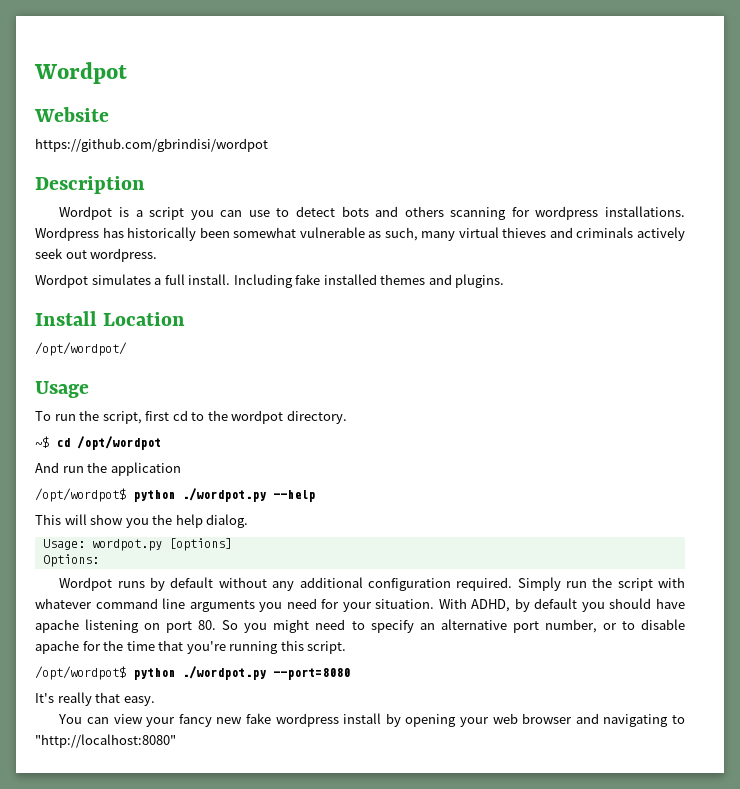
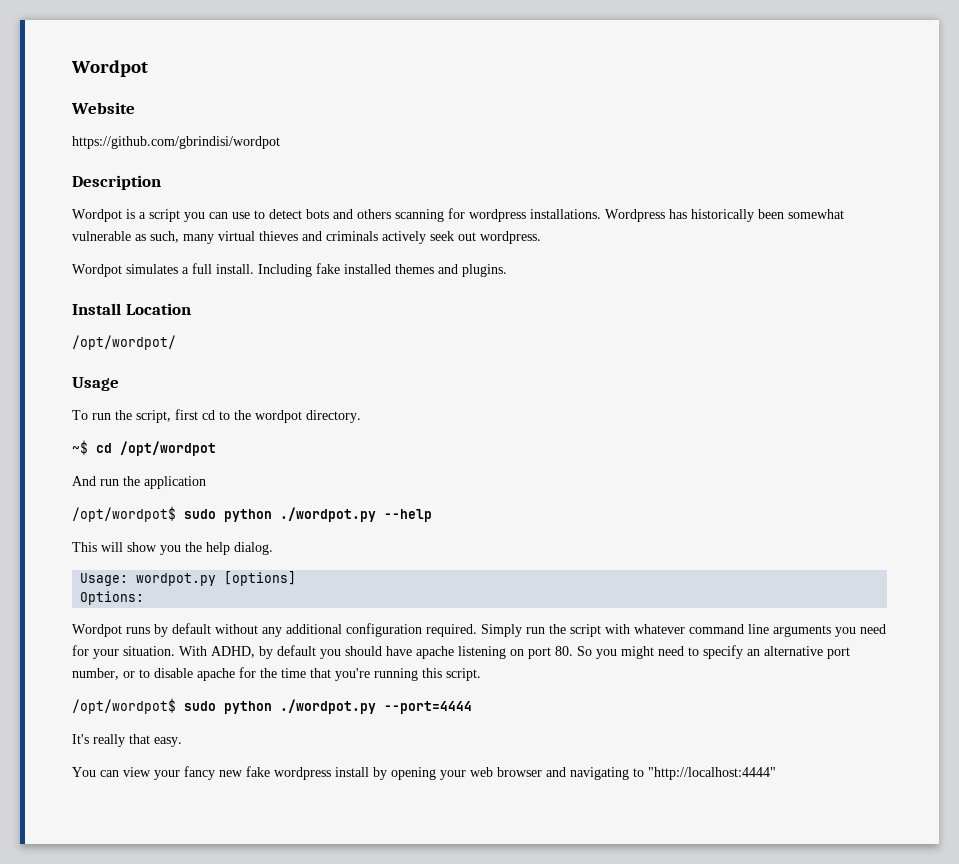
- /opt/wordpot$ python ./wordpot.py --help
+ /opt/wordpot$ sudo python ./wordpot.py --help
- /opt/wordpot$ python ./wordpot.py --port=8080
+ /opt/wordpot$ sudo python ./wordpot.py --port=4444
- You can view your fancy new fake wordpress install by opening your web browser and navigating to "http://localhost:8080"
+ You can view your fancy new fake wordpress install by opening your web browser and navigating to "http://localhost:4444"

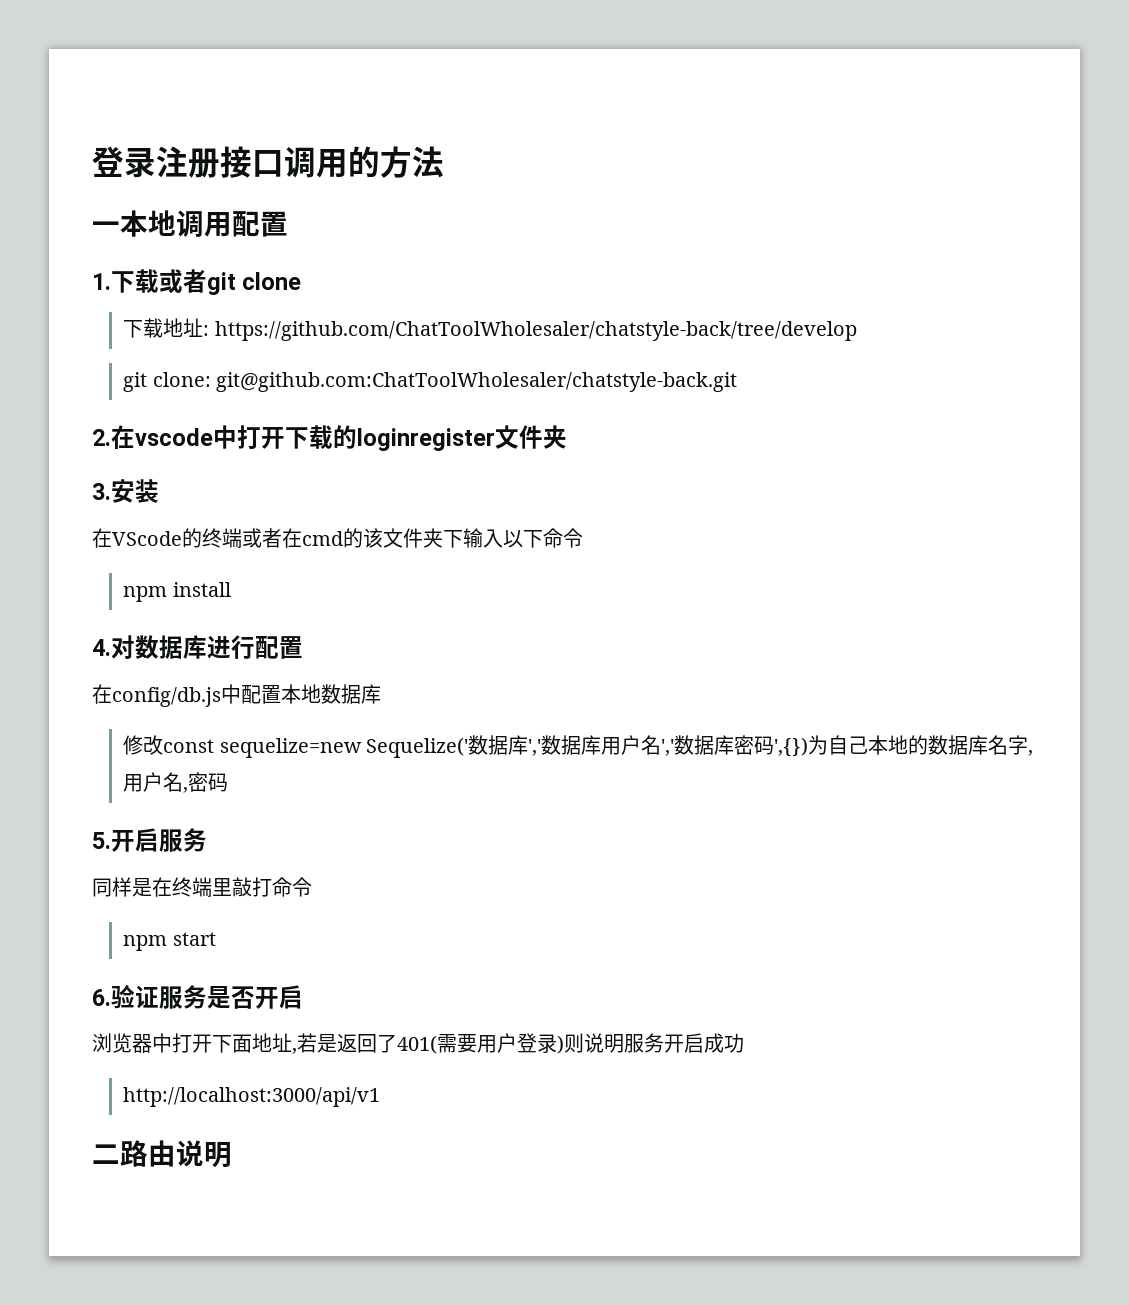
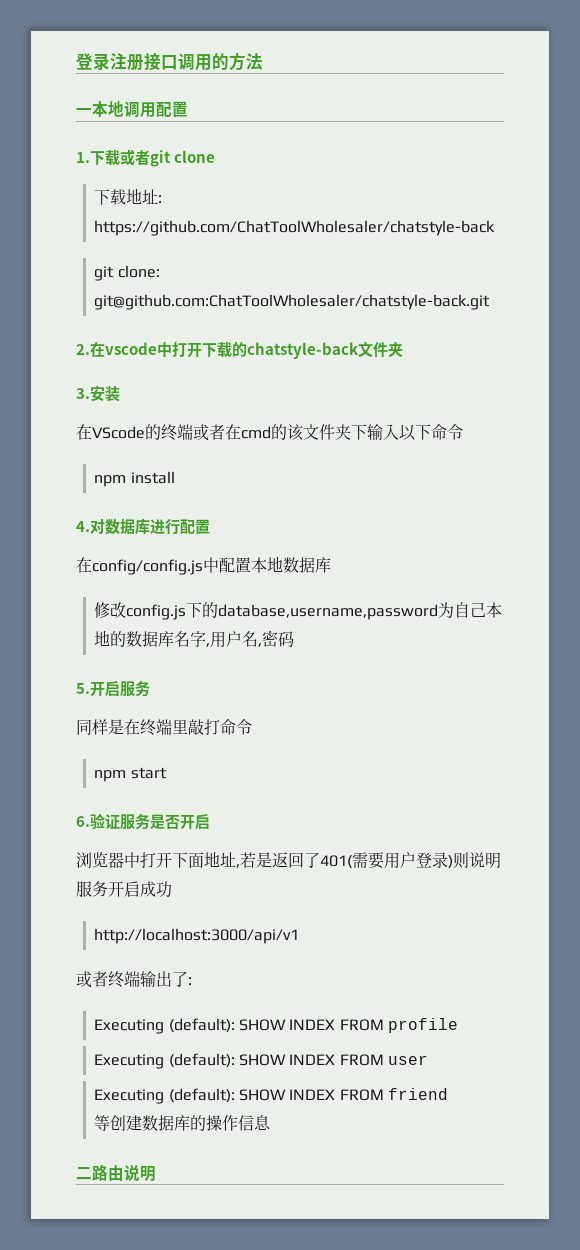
- 下载地址: https://github.com/ChatToolWholesaler/chatstyle-back/tree/develop
+ 下载地址: https://github.com/ChatToolWholesaler/chatstyle-back
- 2.在vscode中打开下载的loginregister文件夹
+ 2.在vscode中打开下载的chatstyle-back文件夹
- 在config/db.js中配置本地数据库
+ 在config/config.js中配置本地数据库
- 修改const sequelize=new Sequelize('数据库','数据库用户名','数据库密码',{})为自己本地的数据库名字,用户名,密码
+ 修改config.js下的database,username,password为自己本地的数据库名字,用户名,密码
+ 或者终端输出了:
+ Executing (default): SHOW INDEX FROM profile
+ Executing (default): SHOW INDEX FROM user
+ Executing (default): SHOW INDEX FROM friend
+ 等创建数据库的操作信息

....................

Problem: Please reproduce each line of the listing above exactly, skipping pictures.

Task result:
- /opt/wordpot$ python ./wordpot.py --help
+ /opt/wordpot$ sudo python ./wordpot.py --help
- /opt/wordpot$ python ./wordpot.py --port=8080
+ /opt/wordpot$ sudo python ./wordpot.py --port=4444
- You can view your fancy new fake wordpress install by opening your web browser and navigating to "http://localhost:8080"
+ You can view your fancy new fake wordpress install by opening your web browser and navigating to "http://localhost:4444"

- 下载地址: https://github.com/ChatToolWholesaler/chatstyle-back/tree/develop
+ 下载地址: https://github.com/ChatToolWholesaler/chatstyle-back
- 2.在vscode中打开下载的loginregister文件夹
+ 2.在vscode中打开下载的chatstyle-back文件夹
- 在config/db.js中配置本地数据库
+ 在config/config.js中配置本地数据库
- 修改const sequelize=new Sequelize('数据库','数据库用户名','数据库密码',{})为自己本地的数据库名字,用户名,密码
+ 修改config.js下的database,username,password为自己本地的数据库名字,用户名,密码
+ 或者终端输出了:
+ Executing (default): SHOW INDEX FROM profile
+ Executing (default): SHOW INDEX FROM user
+ Executing (default): SHOW INDEX FROM friend
+ 等创建数据库的操作信息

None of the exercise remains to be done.